ANGER GETS YOU NOWHERE: Most drivers make themselves guilty of exhibiting road rage, but in the end it's all for nothing, or could lead to dire consequences. Image: iStock
Cape Town - There are very few people I despise. On the list of persons I would most like to feed legs-first to crocodiles, child molesters come in at number one. Poachers are right up there. And dentists!

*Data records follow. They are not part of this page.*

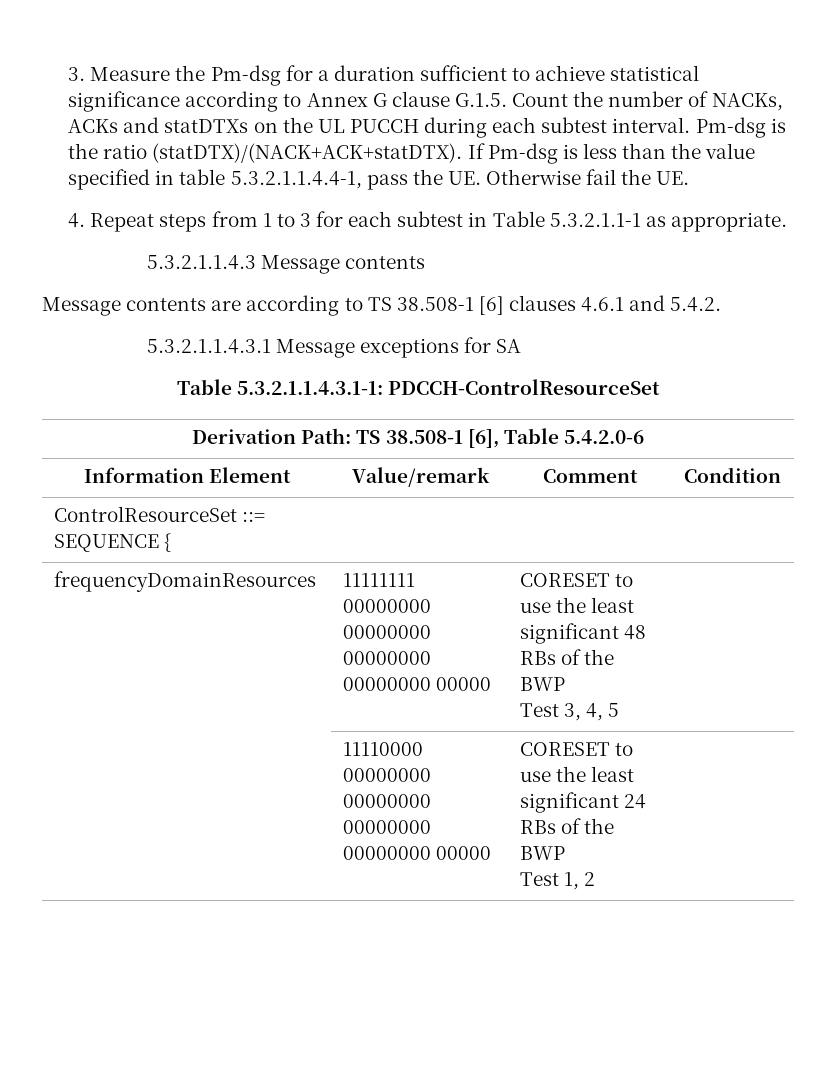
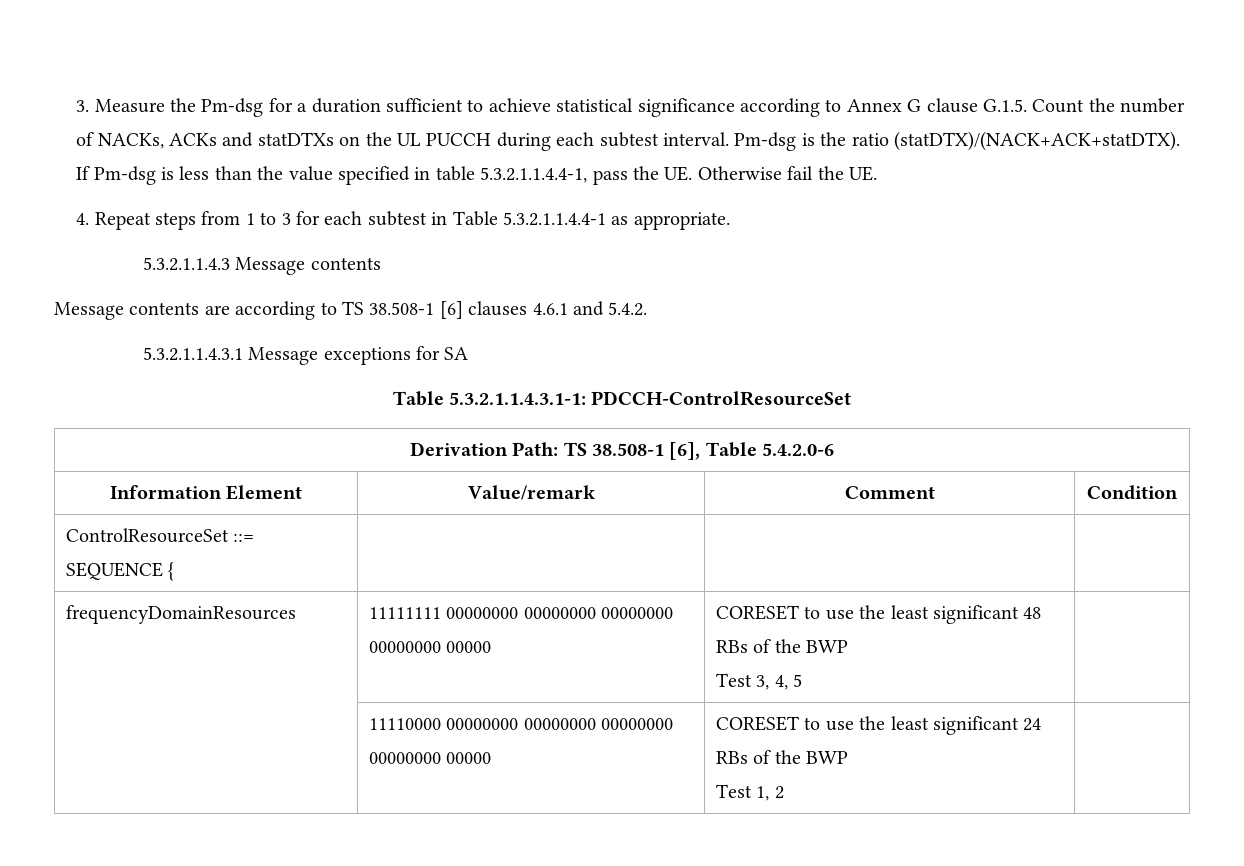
- 4. Repeat steps from 1 to 3 for each subtest in Table 5.3.2.1.1-1 as appropriate.
+ 4. Repeat steps from 1 to 3 for each subtest in Table 5.3.2.1.1.4.4-1 as appropriate.

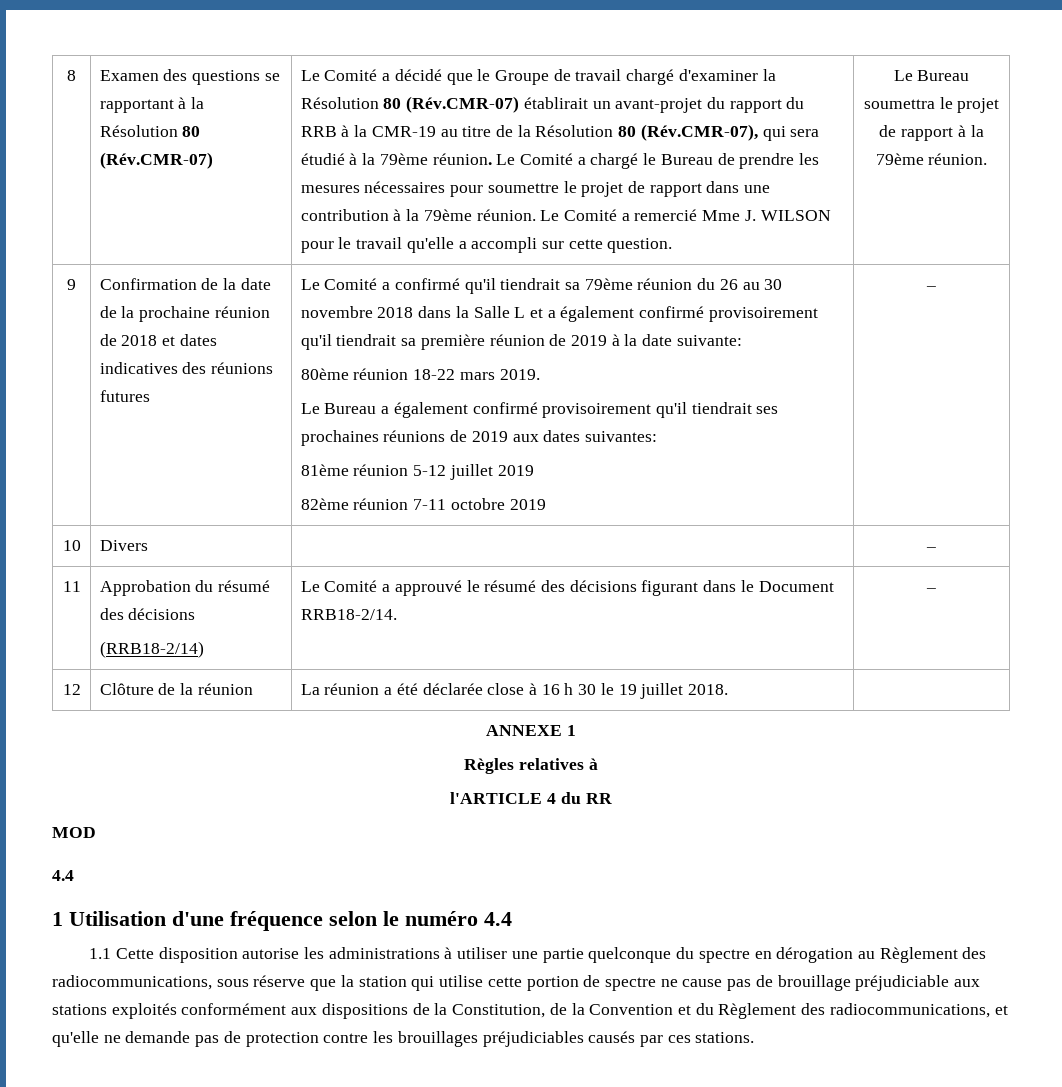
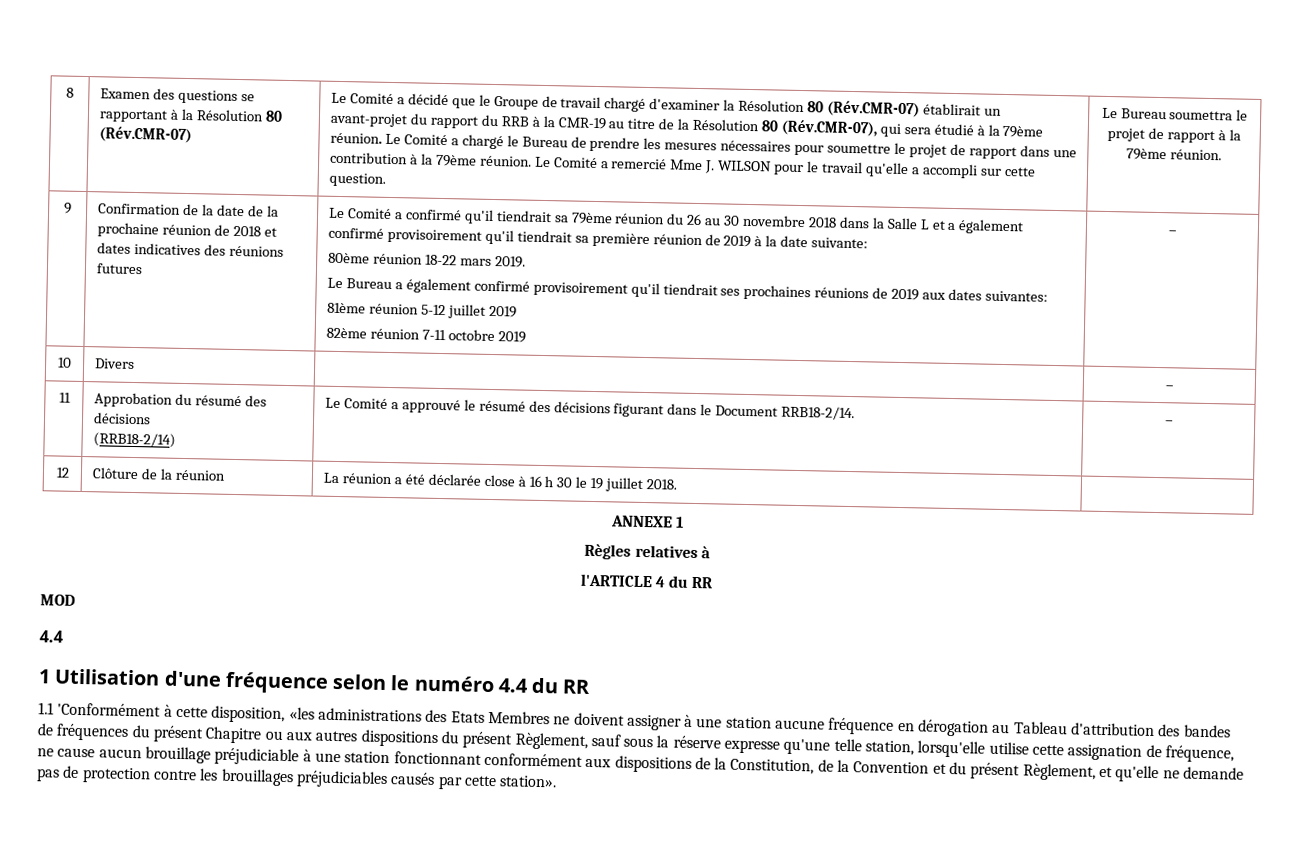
- 1 Utilisation d'une fréquence selon le numéro 4.4
+ 1 Utilisation d'une fréquence selon le numéro 4.4 du RR
- 1.1 Cette disposition autorise les administrations à utiliser une partie quelconque du spectre en dérogation au Règlement des radiocommunications, sous réserve que la station qui utilise cette portion de spectre ne cause pas de brouillage préjudiciable aux stations exploités conformément aux dispositions de la Constitution, de la Convention et du Règlement des radiocommunications, et qu'elle ne demande pas de protection contre les brouillages préjudiciables causés par ces stations.
+ 1.1 'Conformément à cette disposition, «les administrations des Etats Membres ne doivent assigner à une station aucune fréquence en dérogation au Tableau d'attribution des bandes de fréquences du présent Chapitre ou aux autres dispositions du présent Règlement, sauf sous la réserve expresse qu'une telle station, lorsqu'elle utilise cette assignation de fréquence, ne cause aucun brouillage préjudiciable à une station fonctionnant conformément aux dispositions de la Constitution, de la Convention et du présent Règlement, et qu'elle ne demande pas de protection contre les brouillages préjudiciables causés par cette station».

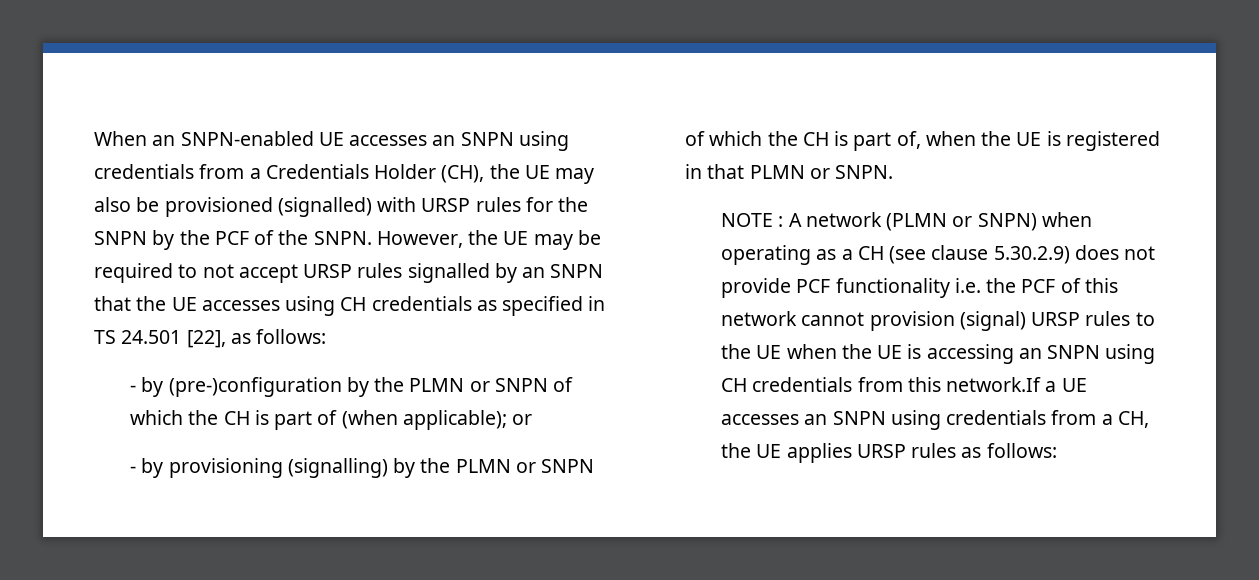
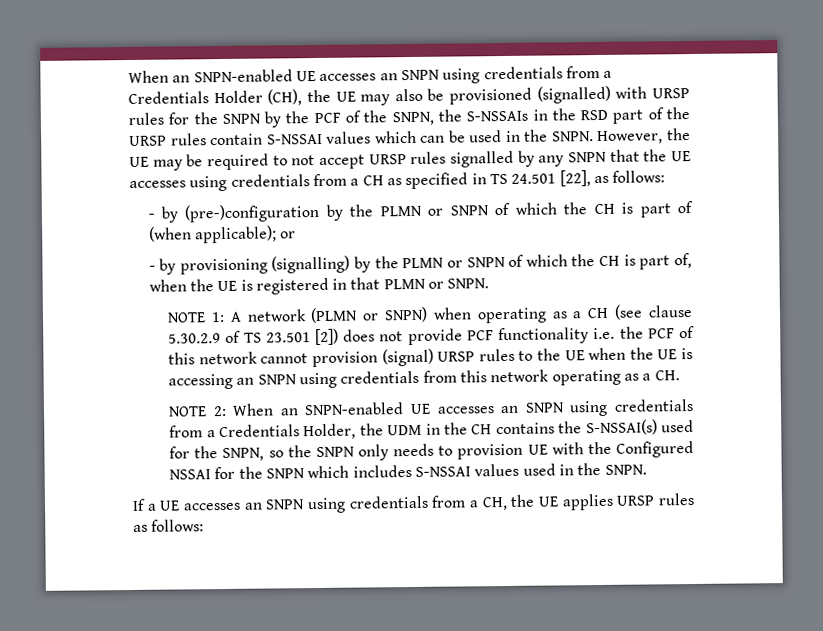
- When an SNPN-enabled UE accesses an SNPN using credentials from a Credentials Holder (CH), the UE may also be provisioned (signalled) with URSP rules for the SNPN by the PCF of the SNPN.
+ When an SNPN-enabled UE accesses an SNPN using credentials from a Credentials Holder (CH), the UE may also be provisioned (signalled) with URSP rules for the SNPN by the PCF of the SNPN, the S-NSSAIs in the RSD part of the URSP rules contain S-NSSAI values which can be used in the SNPN.
- However, the UE may be required to not accept URSP rules signalled by an SNPN that the UE accesses using CH credentials as specified in TS 24.501 [22], as follows:
+ However, the UE may be required to not accept URSP rules signalled by any SNPN that the UE accesses using credentials from a CH as specified in TS 24.501 [22], as follows:
- NOTE : A network (PLMN or SNPN) when operating as a CH (see clause 5.30.2.9) does not provide PCF functionality i.e. the PCF of this network cannot provision (signal) URSP rules to the UE when the UE is accessing an SNPN using CH credentials from this network.If a UE accesses an SNPN using credentials from a CH, the UE applies URSP rules as follows:
+ NOTE 1: A network (PLMN or SNPN) when operating as a CH (see clause 5.30.2.9 of TS 23.501 [2]) does not provide PCF functionality i.e. the PCF of this network cannot provision (signal) URSP rules to the UE when the UE is accessing an SNPN using credentials from this network operating as a CH.
+ NOTE 2: When an SNPN-enabled UE accesses an SNPN using credentials from a Credentials Holder, the UDM in the CH contains the S-NSSAI(s) used for the SNPN, so the SNPN only needs to provision UE with the Configured NSSAI for the SNPN which includes S-NSSAI values used in the SNPN.
+ If a UE accesses an SNPN using credentials from a CH, the UE applies URSP rules as follows:

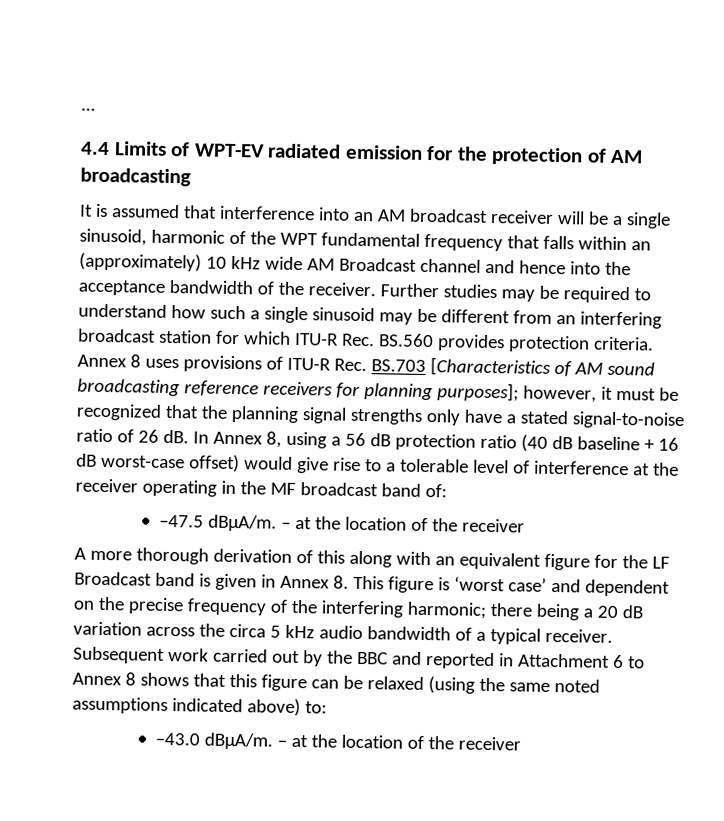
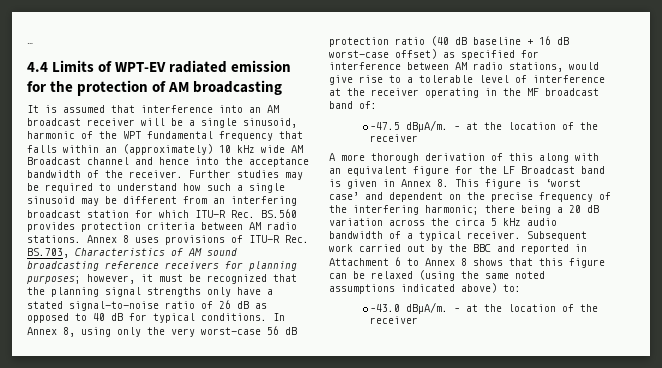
- Further studies may be required to understand how such a single sinusoid may be different from an interfering broadcast station for which ITU-R Rec. BS.560 provides protection criteria.
+ Further studies may be required to understand how such a single sinusoid may be different from an interfering broadcast station for which ITU-R Rec. BS.560 provides protection criteria between AM radio stations.
- Annex 8 uses provisions of ITU-R Rec. BS.703 [Characteristics of AM sound broadcasting reference receivers for planning purposes];
+ Annex 8 uses provisions of ITU-R Rec. BS.703, Characteristics of AM sound broadcasting reference receivers for planning purposes;
- however, it must be recognized that the planning signal strengths only have a stated signal-to-noise ratio of 26 dB. In Annex 8, using a 56 dB protection ratio (40 dB baseline + 16 dB worst-case offset) would give rise to a tolerable level of interference at the receiver operating in the MF broadcast band of:
+ however, it must be recognized that the planning signal strengths only have a stated signal-to-noise ratio of 26 dB as opposed to 40 dB for typical conditions. In Annex 8, using only the very worst-case 56 dB protection ratio (40 dB baseline + 16 dB worst-case offset) as specified for interference between AM radio stations, would give rise to a tolerable level of interference at the receiver operating in the MF broadcast band of:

But despising a concept is far less infuriating than individuals who affect me directly. Cut me off in traffic and I want to spray-paint insults on your car. Drive slowly only to accelerate when I try to overtake and I want to do unspeakable things.
'Humans are territorial'
Flash your lights when I have a file of slower-moving cars on my inside lane and I want to lock you in a room playing Sex and the City episodes... on repeat... indefinitely!
All that changed in February when the extremely likeable quick-for-a-joke biker, Douglas Pearce, was shot and killed in an apparent road rage incident. Knowing Doug made this personal, but it was as if his tragic death brought my fading light bulb flickering back to life.
READ: Road rage in SA: Readers share their stories
I realised as a 19-year-old that for an otherwise restrained character, I succumbed to road rage. I consciously made efforts to avoid confrontation.
Among the stress-less tactics I first tried was the ‘Woosah’ technique used by Martin Lawrence's character, Marcus, in the movie Bad Boys II. I also became deliberately courteous, almost ridiculously so, until I realised I was on occasion letting in so many cars I was inadvertently upsetting a host of drivers behind me.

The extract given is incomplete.